** Opening DATA UNDER STUDY block **

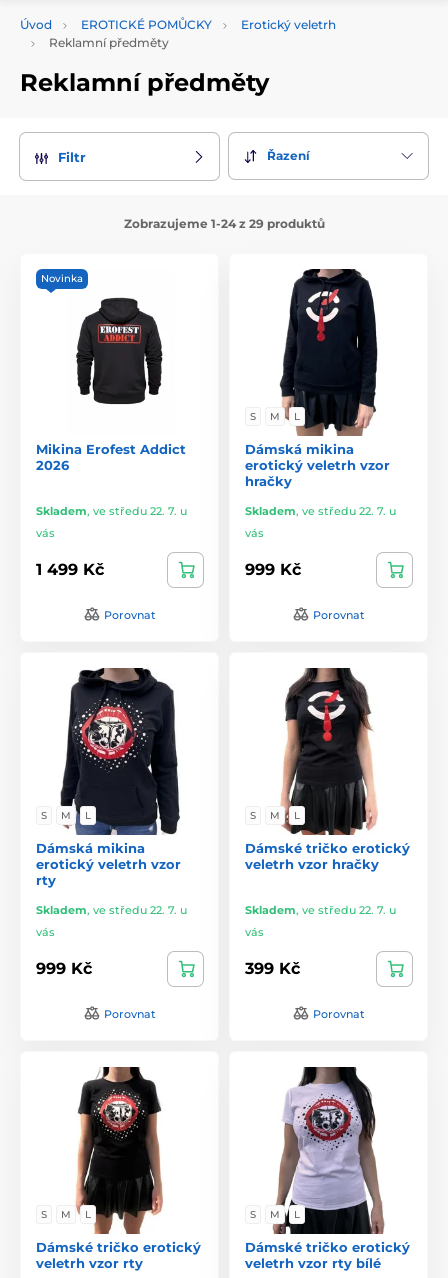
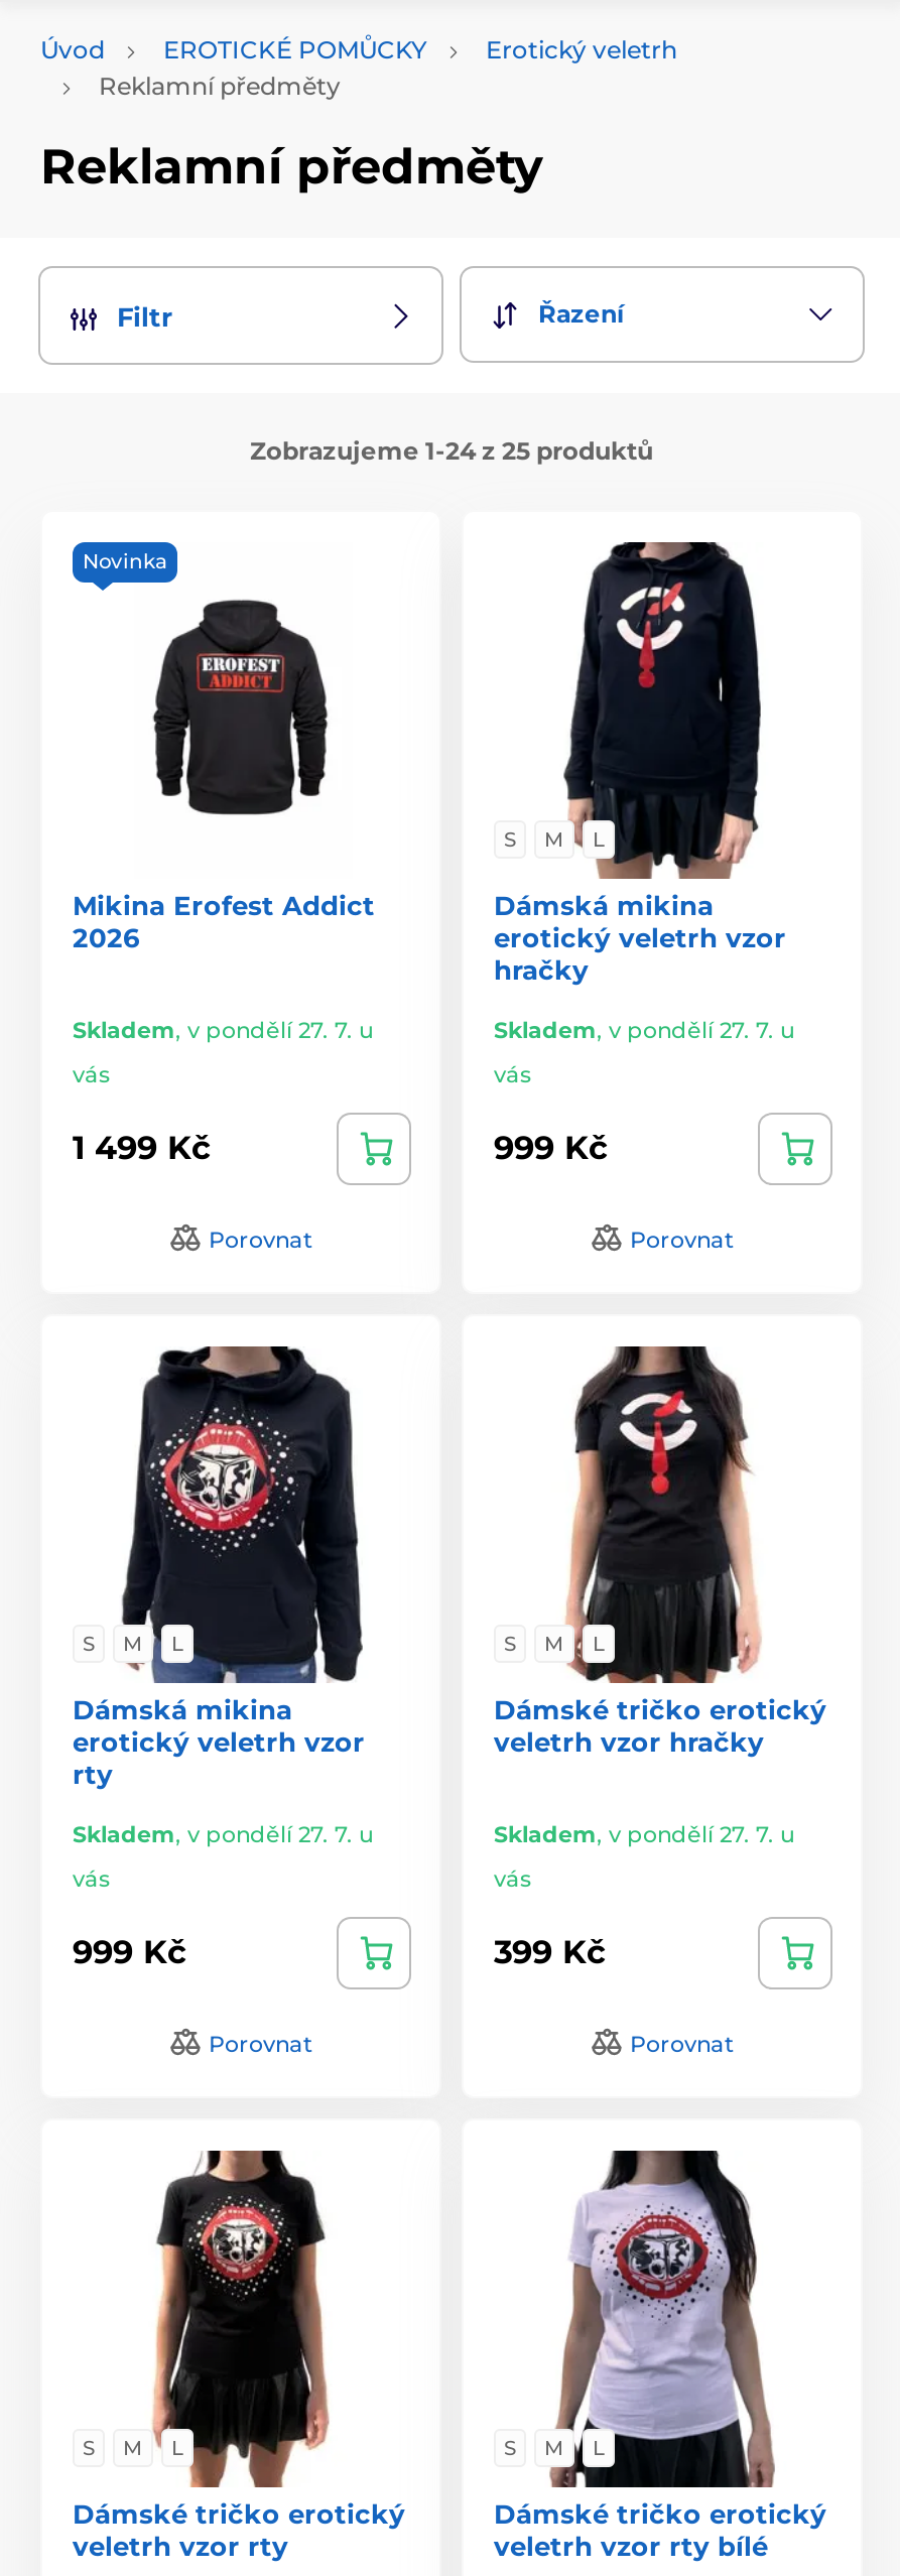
[124,216,324,230] Zobrazujeme 1-24 z 29 produktů -> [250,434,653,465] Zobrazujeme 1-24 z 25 produktů
[36,504,187,518] Skladem, ve středu 22. 7. u -> [73,1015,373,1043] Skladem, v pondělí 27. 7. u
[245,504,396,518] Skladem, ve středu 22. 7. u -> [494,1015,794,1043] Skladem, v pondělí 27. 7. u
[36,902,187,916] Skladem, ve středu 22. 7. u -> [73,1819,373,1847] Skladem, v pondělí 27. 7. u
[245,902,396,916] Skladem, ve středu 22. 7. u -> [494,1819,794,1847] Skladem, v pondělí 27. 7. u

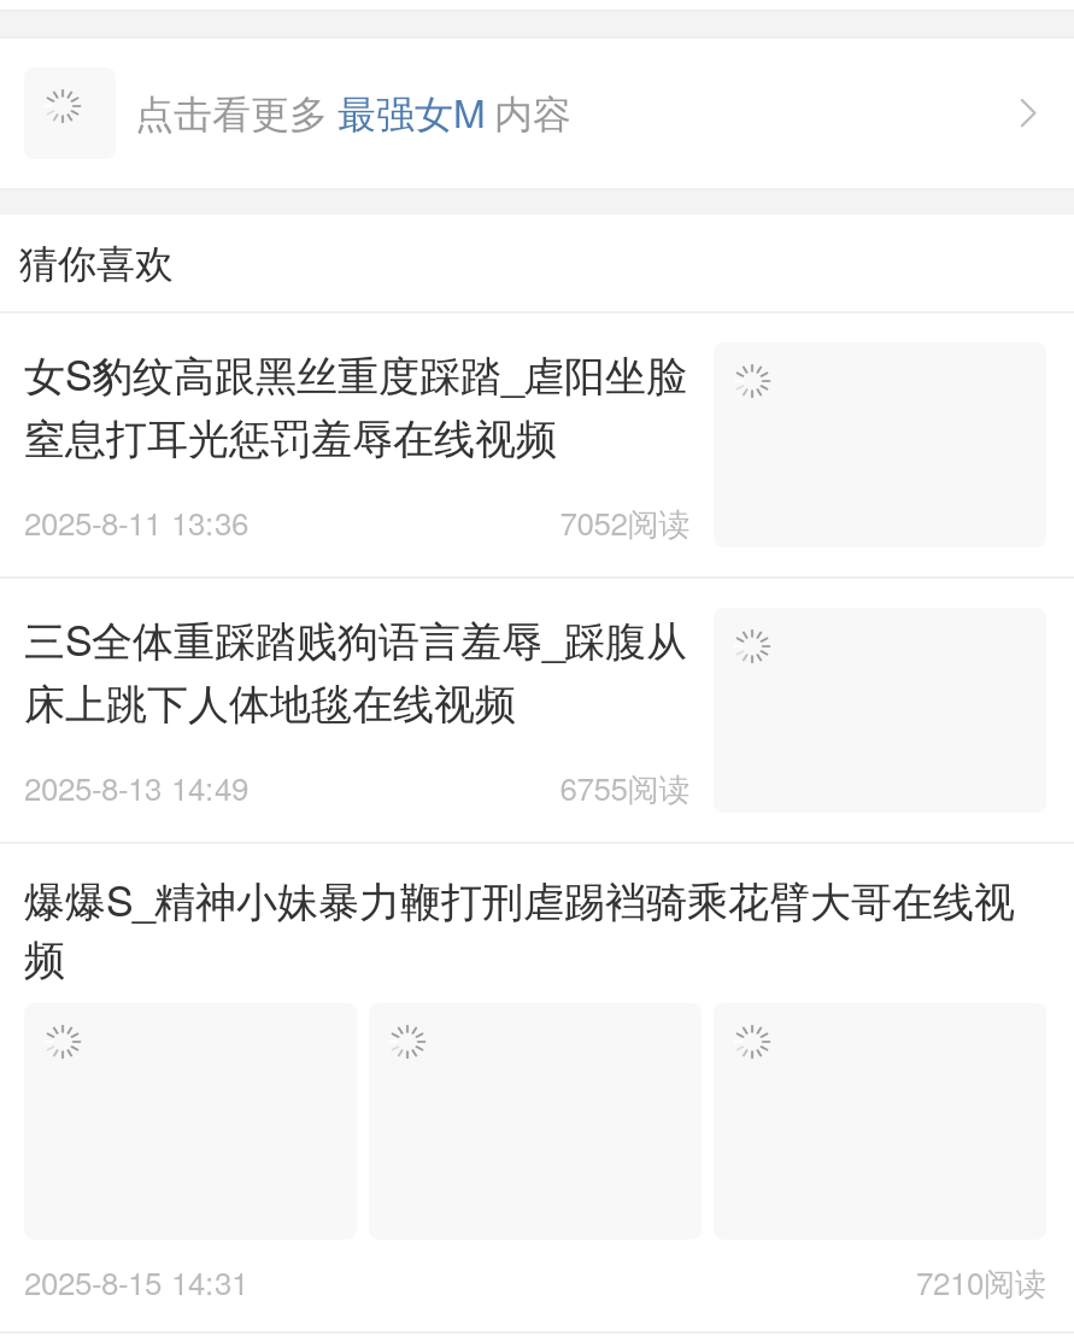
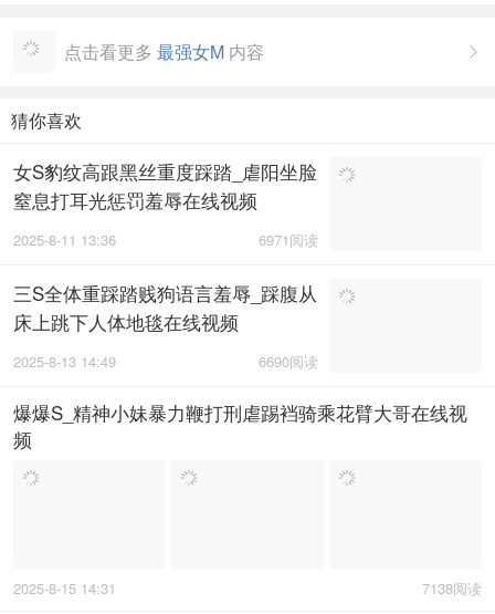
[560,499,690,545] 7052阅读 -> [259,229,318,250] 6971阅读
[560,764,690,810] 6755阅读 -> [259,351,318,372] 6690阅读
[916,1258,1046,1304] 7210阅读 -> [422,577,482,598] 7138阅读

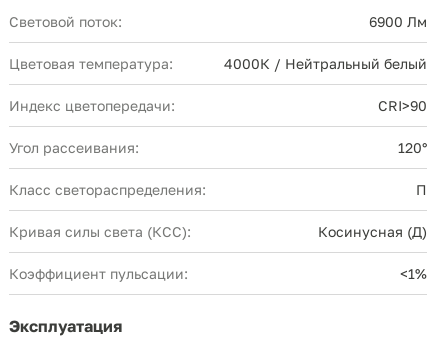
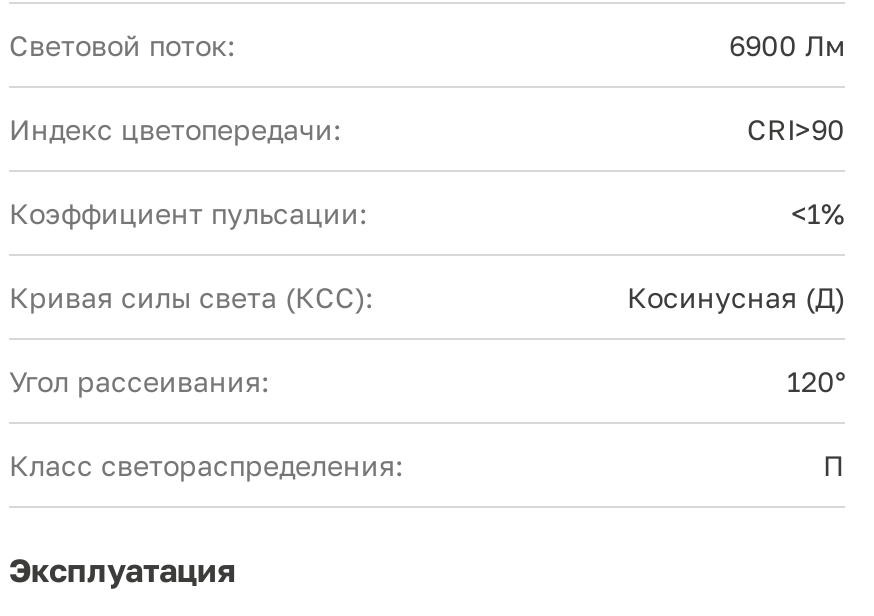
[9,55,427,72] Цветовая температура: | 4000К / Нейтральный белый -> none
moved [9,139,427,198] -> [9,364,845,482]: Угол рассеивания: | 120° | Класс светораспределения: | П
moved [9,223,427,282] -> [9,196,845,314]: Кривая силы света (КСС): | Косинусная (Д) | Коэффициент пульсации: | <1%

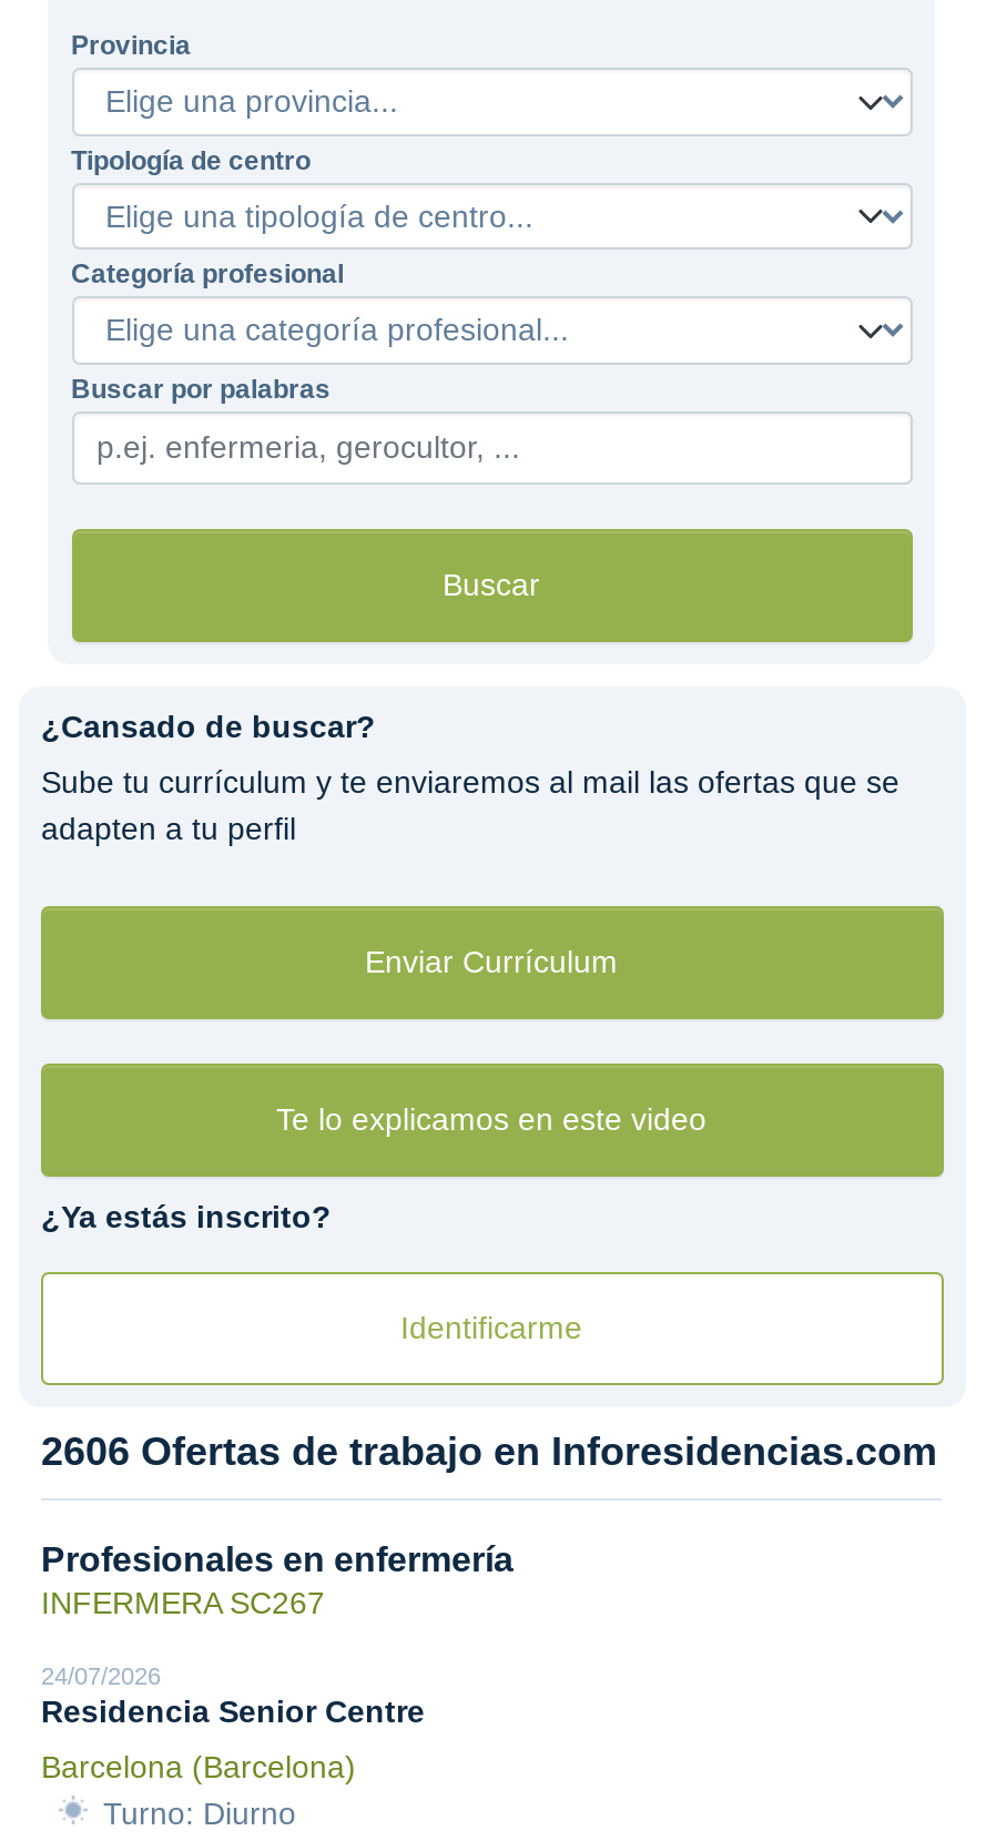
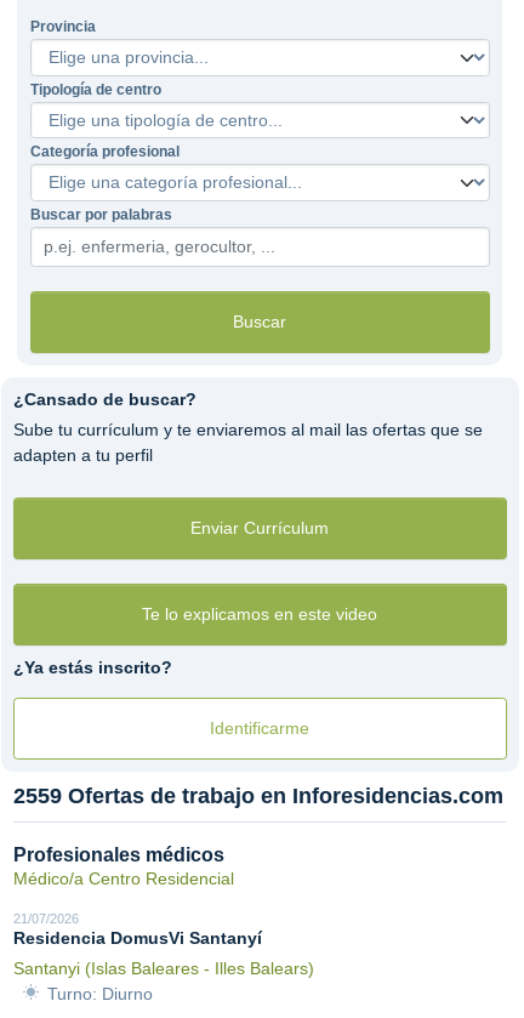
[41,1430,937,1474] 2606 Ofertas de trabajo en Inforesidencias.com -> [13,784,503,808] 2559 Ofertas de trabajo en Inforesidencias.com
[41,1540,514,1620] Profesionales en enfermería | INFERMERA SC267 -> [13,844,234,888] Profesionales médicos | Médico/a Centro Residencial
[41,1662,425,1729] 24/07/2026 | Residencia Senior Centre -> [13,911,262,948] 21/07/2026 | Residencia DomusVi Santanyí
[41,1749,356,1784] Barcelona (Barcelona) -> [13,959,314,978] Santanyi (Islas Baleares - Illes Balears)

** Closing DATA UNDER STUDY block **

Please set down exactly the lines from the first line of the data above through the line with "[41,1430,937,1474] 2606 Ofertas", both included, leaving out the pictures.

▸ EXERCISE RESPONSE
[124,216,324,230] Zobrazujeme 1-24 z 29 produktů -> [250,434,653,465] Zobrazujeme 1-24 z 25 produktů
[36,504,187,518] Skladem, ve středu 22. 7. u -> [73,1015,373,1043] Skladem, v pondělí 27. 7. u
[245,504,396,518] Skladem, ve středu 22. 7. u -> [494,1015,794,1043] Skladem, v pondělí 27. 7. u
[36,902,187,916] Skladem, ve středu 22. 7. u -> [73,1819,373,1847] Skladem, v pondělí 27. 7. u
[245,902,396,916] Skladem, ve středu 22. 7. u -> [494,1819,794,1847] Skladem, v pondělí 27. 7. u

[560,499,690,545] 7052阅读 -> [259,229,318,250] 6971阅读
[560,764,690,810] 6755阅读 -> [259,351,318,372] 6690阅读
[916,1258,1046,1304] 7210阅读 -> [422,577,482,598] 7138阅读

[9,55,427,72] Цветовая температура: | 4000К / Нейтральный белый -> none
moved [9,139,427,198] -> [9,364,845,482]: Угол рассеивания: | 120° | Класс светораспределения: | П
moved [9,223,427,282] -> [9,196,845,314]: Кривая силы света (КСС): | Косинусная (Д) | Коэффициент пульсации: | <1%

[41,1430,937,1474] 2606 Ofertas de trabajo en Inforesidencias.com -> [13,784,503,808] 2559 Ofertas de trabajo en Inforesidencias.com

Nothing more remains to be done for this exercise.